This week each day of my blog is aiming to impart some sort of wisdom onto any would-be games journos. It’ll be a collection of experiences that I hope will educate. Most likely you’ll realise I’m a complete plank.
I’ve had a few industry job interviews over the last couple of years and some have been more successful than others. Not that I ever got one of the jobs…I promised myself I wouldn’t cry writing this…
Okay, I’m over my failure as a human being, but that’s kind of the point of this post: a job interview is an emotional experience. Before I went off like a gibbering wreck to any of these companies to promote myself, I would prepare myself (especially in the first instance) by scouring the net for any relevent information. I found zilch. Well, nothing specific for the video games journalism anyway.
This is where I come in.
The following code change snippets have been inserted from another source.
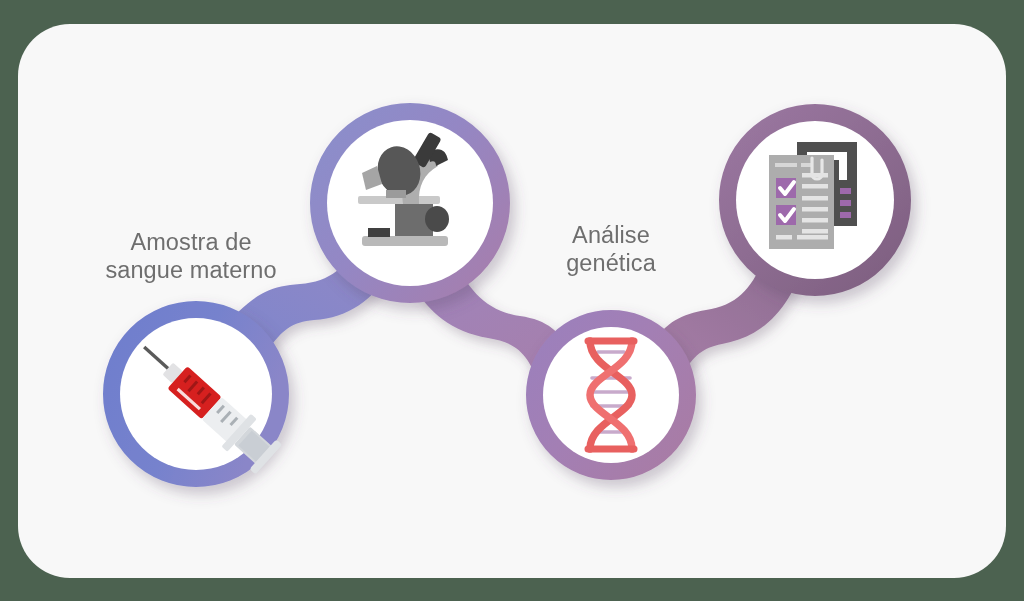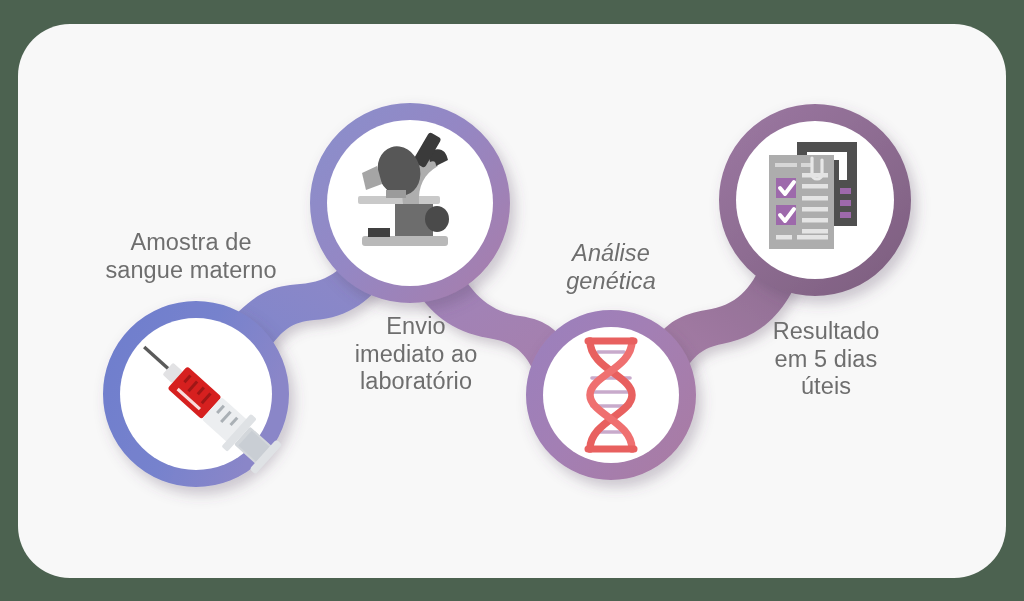--- a/index.html
+++ b/index.html
@@ -54,7 +54,7 @@
 
   #label-1 { left: 60px;  top: 229px; width: 262px; }
   #label-2 { left: 324px; top: 313px; width: 184px; }
-  #label-3 { left: 531px; top: 240px; width: 160px; font-style: italic; }
+  #label-3 { left: 531px; top: 222px; width: 160px; }
   #label-4 { left: 735px; top: 318px; width: 182px; }
 </style>
 </head>

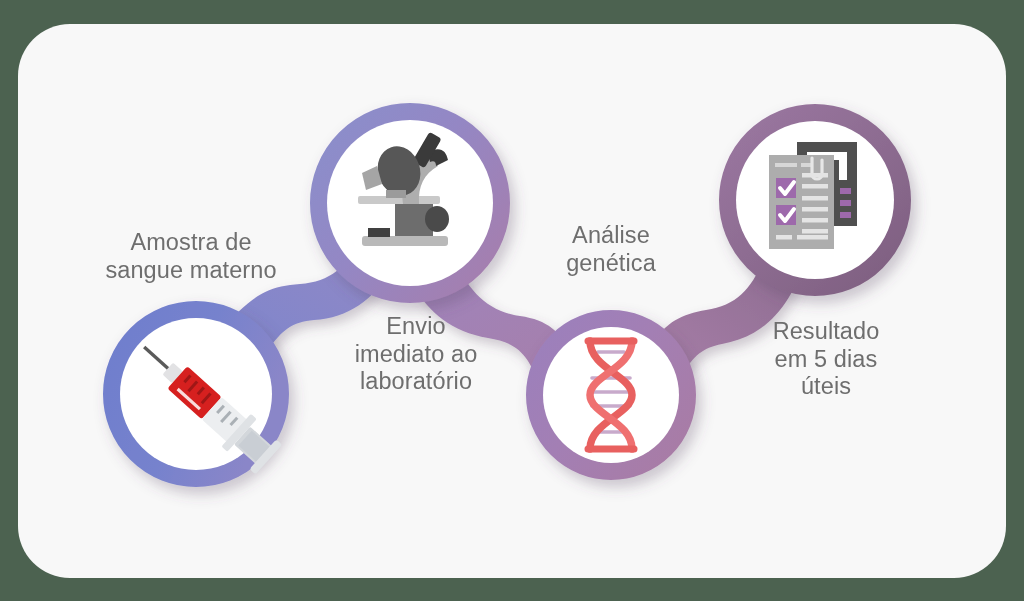--- a/index.html
+++ b/index.html
@@ -289,9 +289,6 @@
 
   <div class="label" id="label-1">Amostra de
 sangue materno</div>
-  <div class="label" id="label-2">Envio
-imediato ao
-laboratório</div>
   <div class="label" id="label-3">Análise
 genética</div>
   <div class="label" id="label-4">Resultado

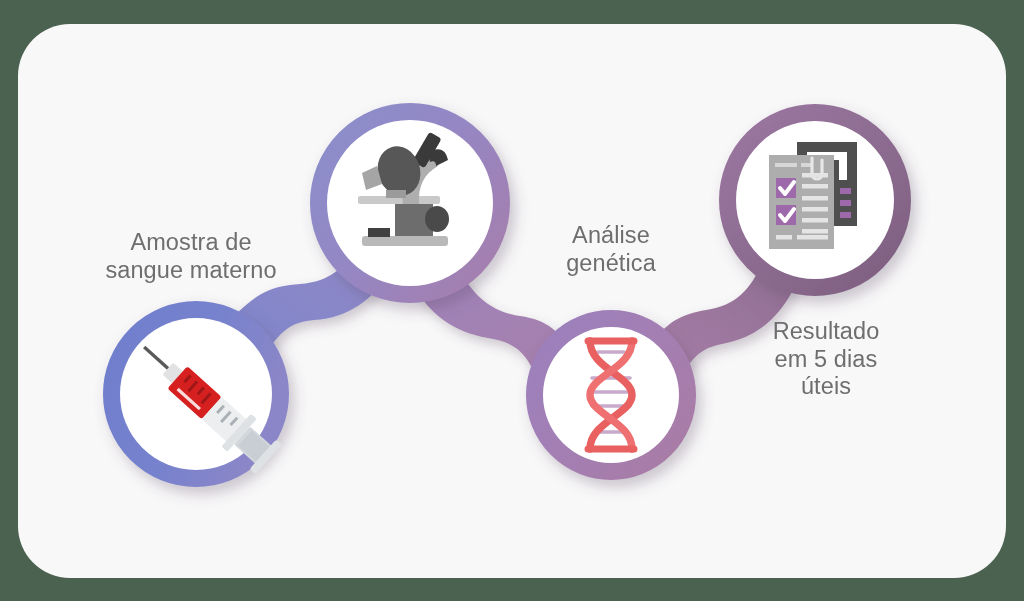--- a/index.html
+++ b/index.html
@@ -291,9 +291,6 @@
 sangue materno</div>
   <div class="label" id="label-3">Análise
 genética</div>
-  <div class="label" id="label-4">Resultado
-em 5 dias
-úteis</div>
 
 </div>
Standing heroically on top of a mountain, cape billowing in the wind like a wisdom crusader. I’ll detail some of my experiences and hopefully it’ll give an idea about what to expect and how best prepare for such a occasion. Some of it may seem simple. But then I’m quite simple, so a lot of this didn’t occur to me.
Firstly, it’s very likely that you’ll apply for any appropriate position (let’s say ‘Staff Writer’ in this occasion) that may crop up online. Sometimes it’ll be with an outlet that you may be familiar with but the likelihood is that you’ll come across a job for a magazine/website you’re not familiar with (at least in style). Now, as I’m talking about interviews, I’m assuming that you’ve enamoured the Editor/HR gatekeeper sufficiently to the point where they think you have an understanding of their cherished publication (hint: you may want to mention you like it because of A, B and C in the cover letter). So, on to preparation it is.
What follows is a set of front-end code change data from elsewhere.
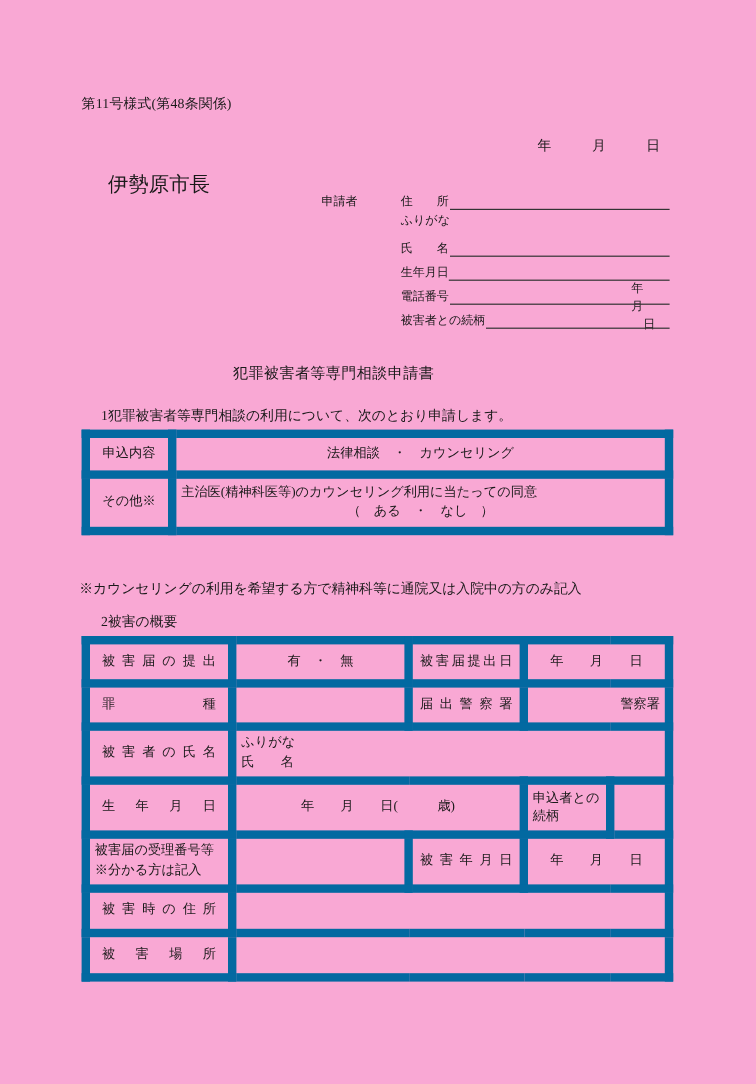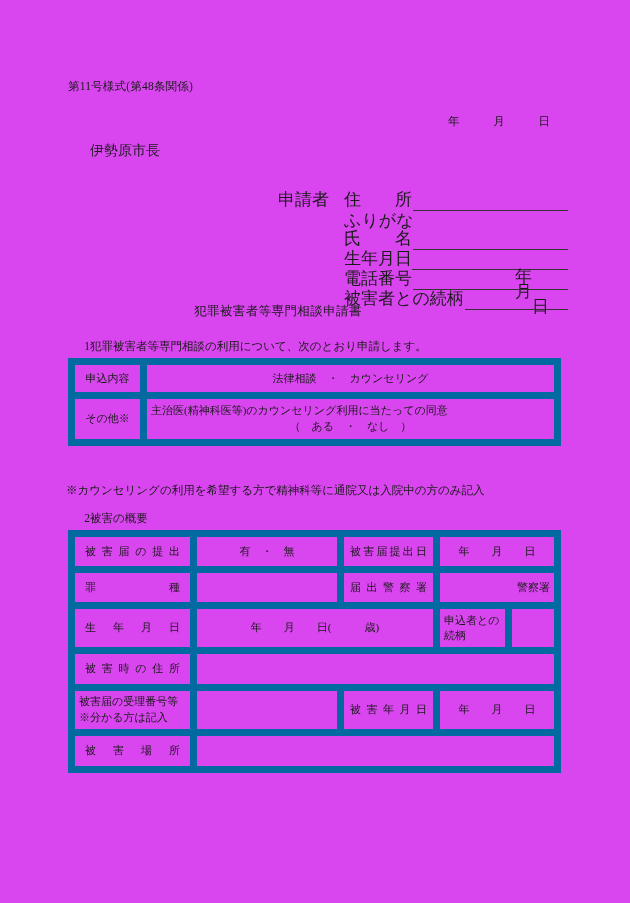--- a/index.html
+++ b/index.html
@@ -20,7 +20,7 @@
     left: 0; top: 0;
     width: 630px;
     height: 903px;
-    background: #d946ef;
+    background: #f9a8d4;
     overflow: hidden;
   }
 

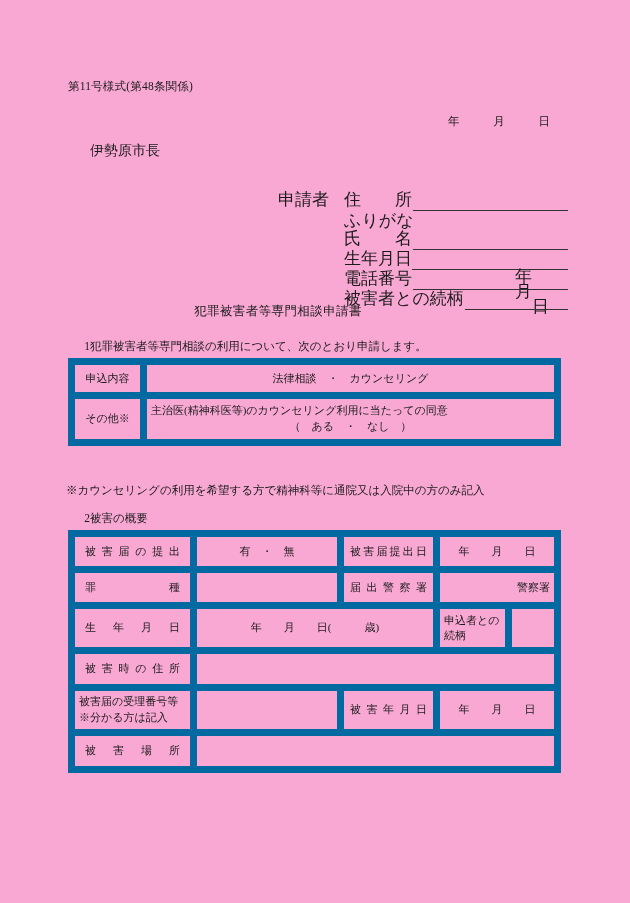--- a/index.html
+++ b/index.html
@@ -47,7 +47,7 @@
     position: absolute;
     left: 90px;
     top: 142px;
-    font-size: 14px;
+    font-size: 17px;
     white-space: nowrap;
   }
 

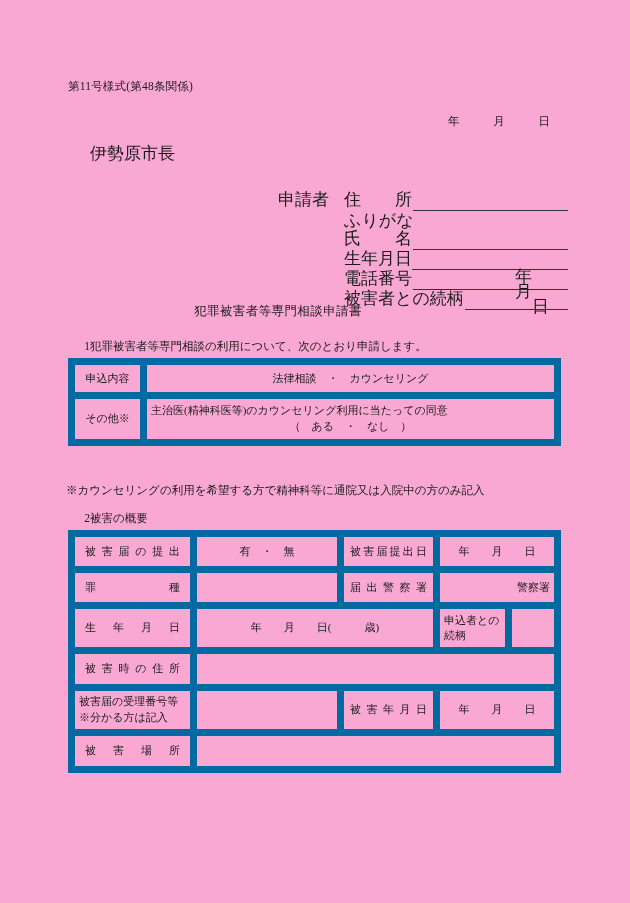--- a/index.html
+++ b/index.html
@@ -54,11 +54,10 @@
   
   .applicant {
     position: absolute;
-    left: 278px;
+    left: 268px;
     top: 155px;
-    font-size: 17px;
+    font-size: 10px;
     width: 290px;
-    margin-top: 36px;
   }
   .app-row {
     display: flex;

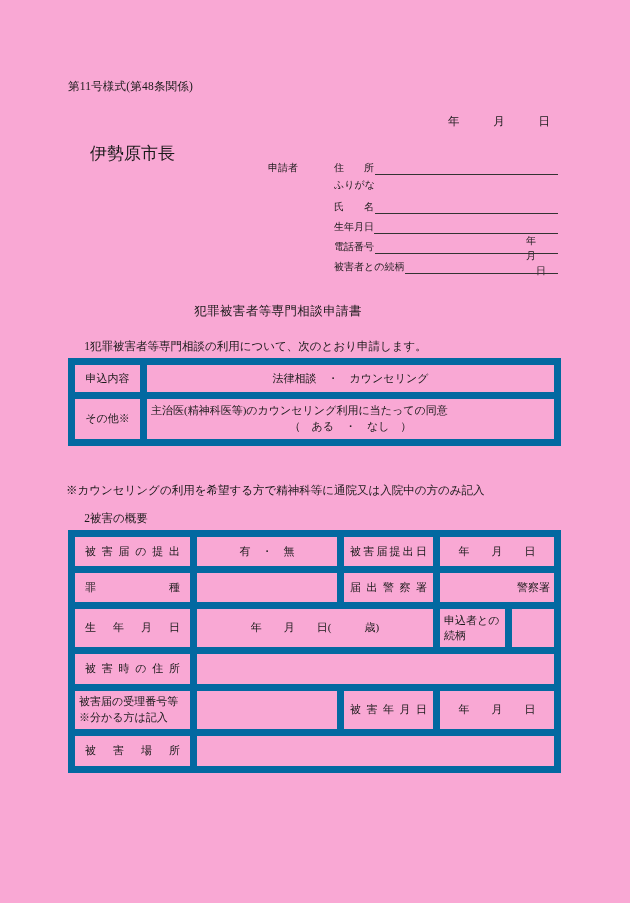--- a/index.html
+++ b/index.html
@@ -293,6 +293,15 @@
       </tr>
       <tr>
         <td class="c-lab" style="height:38px">
+            <span class="spread">被害者の氏名</span>
+          </td>
+        <td class="two-line pad-l" colspan="4">
+          <div>ふりがな</div>
+          <div>氏　　名</div>
+        </td>
+      </tr>
+      <tr>
+        <td class="c-lab" style="height:38px">
             <span class="spread">生年月日</span>
           </td>
         <td class="c-center" colspan="2">年　　月　　日(　　　歳)</td>

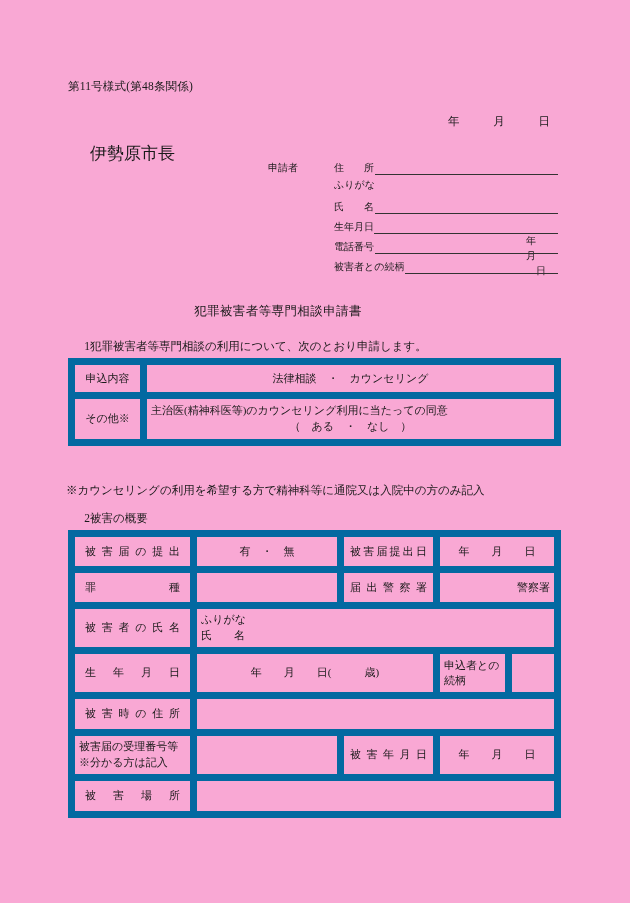--- a/index.html
+++ b/index.html
@@ -309,12 +309,6 @@
         <td></td>
       </tr>
       <tr>
-        <td class="c-lab" style="height:30px">
-            <span class="spread">被害時の住所</span>
-          </td>
-        <td colspan="4"></td>
-      </tr>
-      <tr>
         <td class="pad-l" style="height:38px; line-height:1.45">
           <div>被害届の受理番号等</div>
           <div>※分かる方は記入</div>
@@ -327,6 +321,12 @@
       </tr>
       <tr>
         <td class="c-lab" style="height:30px">
+            <span class="spread">被害時の住所</span>
+          </td>
+        <td colspan="4"></td>
+      </tr>
+      <tr>
+        <td class="c-lab" style="height:30px">
             <span class="spread">被害場所</span>
           </td>
         <td colspan="4"></td>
Step 1: Buy the magazine/find website. Step 2: Read the magazine/website. Step 3: Read it again. Now you need to understand its style, its content. What type of features it runs, how different writers read. It seems rather obvious but it’s something that some may overlook and a quick way to make you look like a plank. A little knowledge of history is an advantage but not always as easily accessible.
Here’s a weird point that nobody gave me a straight answer to: dress code. Suit and tie? Smart-casual? Or do you just stride in with a comedy shirt sporting some HI-LARIOUS tagline, such as ‘Beavers Eat Wood’? I’ve always gone in with a shirt and tie, smart trousers and smart shoes. I know others have gone in their traditional journo garb (jeans, fairly smart-casual shirt, trainers and a little bit of beard clinging to the bottom of their lips). My choice is based purely on risk factor. Who knows what the person interviewing you prefers and it’s a smart enough option not to offend either way.
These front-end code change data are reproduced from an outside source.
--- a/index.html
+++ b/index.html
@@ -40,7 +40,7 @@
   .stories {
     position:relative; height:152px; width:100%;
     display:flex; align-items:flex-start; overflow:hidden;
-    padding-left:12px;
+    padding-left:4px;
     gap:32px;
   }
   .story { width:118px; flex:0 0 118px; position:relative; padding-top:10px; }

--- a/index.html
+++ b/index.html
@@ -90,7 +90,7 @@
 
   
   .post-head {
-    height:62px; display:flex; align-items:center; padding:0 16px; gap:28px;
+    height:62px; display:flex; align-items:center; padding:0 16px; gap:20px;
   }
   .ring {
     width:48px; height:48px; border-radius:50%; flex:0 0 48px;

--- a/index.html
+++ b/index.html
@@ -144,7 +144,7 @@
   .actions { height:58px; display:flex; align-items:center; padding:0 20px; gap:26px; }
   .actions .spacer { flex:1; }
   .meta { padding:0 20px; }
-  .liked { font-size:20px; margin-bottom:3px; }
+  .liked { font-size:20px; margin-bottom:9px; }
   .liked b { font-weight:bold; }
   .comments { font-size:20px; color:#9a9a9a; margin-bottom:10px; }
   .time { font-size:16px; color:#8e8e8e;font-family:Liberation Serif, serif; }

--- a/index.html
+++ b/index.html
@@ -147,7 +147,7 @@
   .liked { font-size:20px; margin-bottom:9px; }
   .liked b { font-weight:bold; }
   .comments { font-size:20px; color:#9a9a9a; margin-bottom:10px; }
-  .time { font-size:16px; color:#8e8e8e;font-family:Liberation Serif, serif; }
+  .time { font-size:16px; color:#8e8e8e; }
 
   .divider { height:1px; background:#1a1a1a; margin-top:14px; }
There’s always one aspect of an interview that is sure to get me in a mild sweat before I arrive: the handshake. Sure, easy enough you may think. Mis-time it and you could be grasping the fingers in a rather strange manner; go in too strong and you could risk overpowering your potential boss. The urban clinch is usually out of the question as well, unless they instigate it.
Once you’ve introduced yourself (usually in a squeaky voice, considering your throat has probably turned into a desert due to nerves) you’ll sit down and be facing (very likely) the Editor and the HR administrator. This is, most likely, the first half of the interview process.
The Editor will have a checklist of questions he’ll go through. Most of which will be questions you may have heard in a job built for ‘norms’ (name a stressful situation you’ve been in; where do you see yourself in five years; and, the always horrifying to which there is no easy answer, name some of your faults) but some of which will be geared for what could potentially be your new job. Nothing too much to worry about if you know your games stuff. Still, if you no shit-all about the industry, then you might want to buff-up on some names. Nerves can get the better of you and I found myself in one situation totally going blank at half of the industry names that I had interviewed in my experience.
The second half of the process is what caught me off-guard in my first interview, which was a written test. Now, I know some people say this part of the interview isn’t as important as the first. A couple have even mentioned that, after getting the job in question, their new employers said that this area didn’t even factor into their decision. But I’m saying that it does.
I’ve been given an hour to play a game and write a 500 word review for it. Another gave me a press release and asked me to write a 250 word preview based on it within 40mins. I’ve also had a second interview that asked for a 200 word news item, along with an outline for a feature idea. It’s always a good idea to go in prepared to write, get yourself in the right mentality and not over think it. If I’m honest, the last job interview I went for I totally blew on the written test. It’s something that should’ve come naturally but in my crippling anxiety I found that the time evaporated. I turned to the clock to begin and I’m calm; turned back after what felt like two minutes and all the time had disappeared. Before I knew it I was rushing. Putting words together with all the grace of a child fishing in alphabet spaghetti. It lost me the job and I knew it instantly.
That’s pretty much the gist of the whole experience. Sometimes you’ll hear back instantly, other times it’ll be a couple of weeks. Once it was over a month before I got a second interview. If you are called back it’ll be more of the same, except you might meet the Big Boss. Still, it turns out, at least from my experience, is to remain calm. No amount of preparation will help you with this of course. Unless you get drunk, perhaps. Good luck!